= Aim of the task =
Copy the records word for word, omitting all pictures.

= Data excerpts =

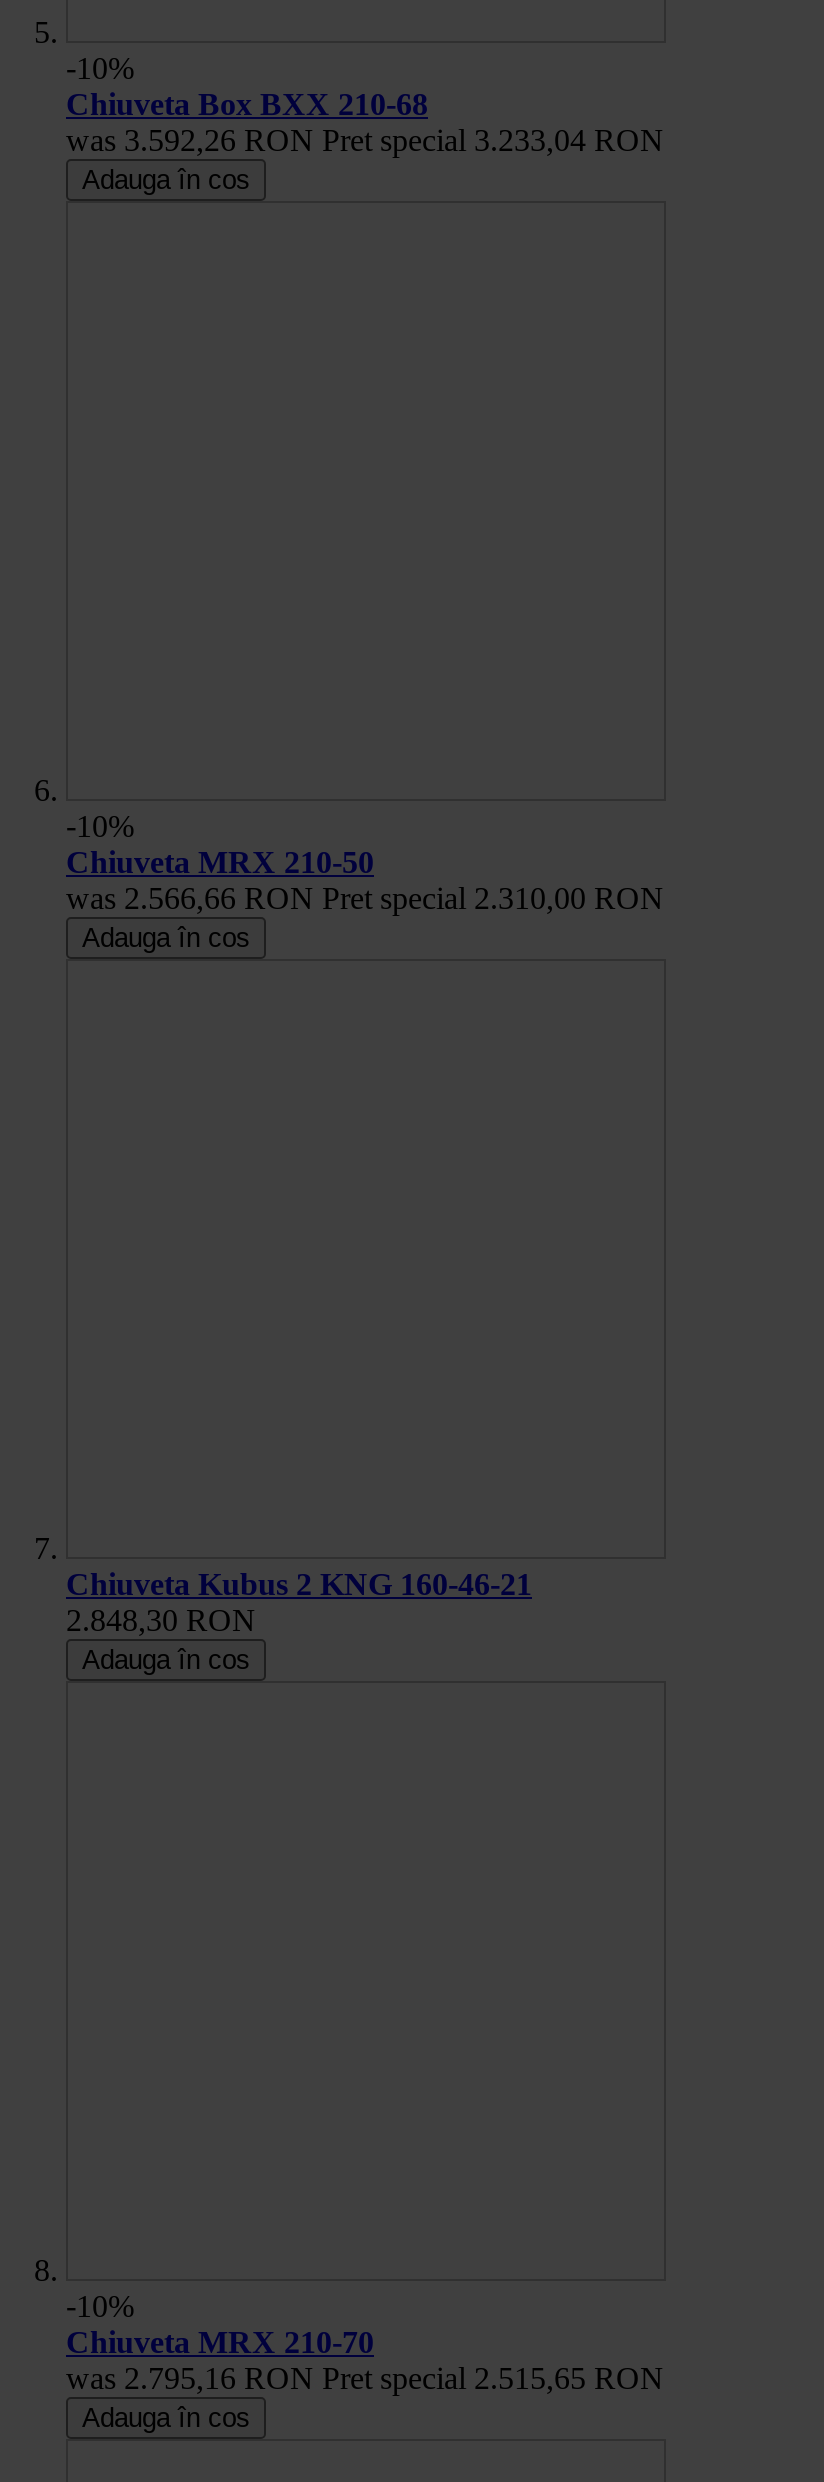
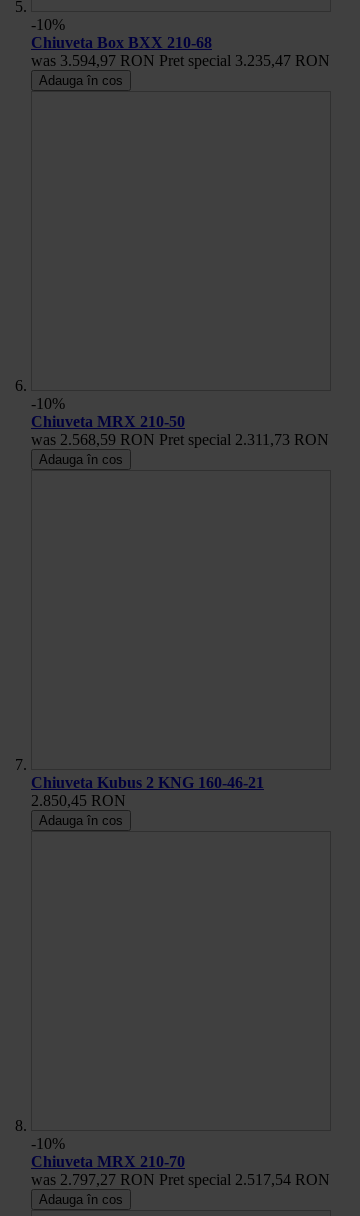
- was 3.592,26 RON Pret special 3.233,04 RON
+ was 3.594,97 RON Pret special 3.235,47 RON

- was 2.566,66 RON Pret special 2.310,00 RON
+ was 2.568,59 RON Pret special 2.311,73 RON

- 2.848,30 RON
+ 2.850,45 RON

- was 2.795,16 RON Pret special 2.515,65 RON
+ was 2.797,27 RON Pret special 2.517,54 RON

= Completed exercise =
- was 3.592,26 RON Pret special 3.233,04 RON
+ was 3.594,97 RON Pret special 3.235,47 RON

- was 2.566,66 RON Pret special 2.310,00 RON
+ was 2.568,59 RON Pret special 2.311,73 RON

- 2.848,30 RON
+ 2.850,45 RON

- was 2.795,16 RON Pret special 2.515,65 RON
+ was 2.797,27 RON Pret special 2.517,54 RON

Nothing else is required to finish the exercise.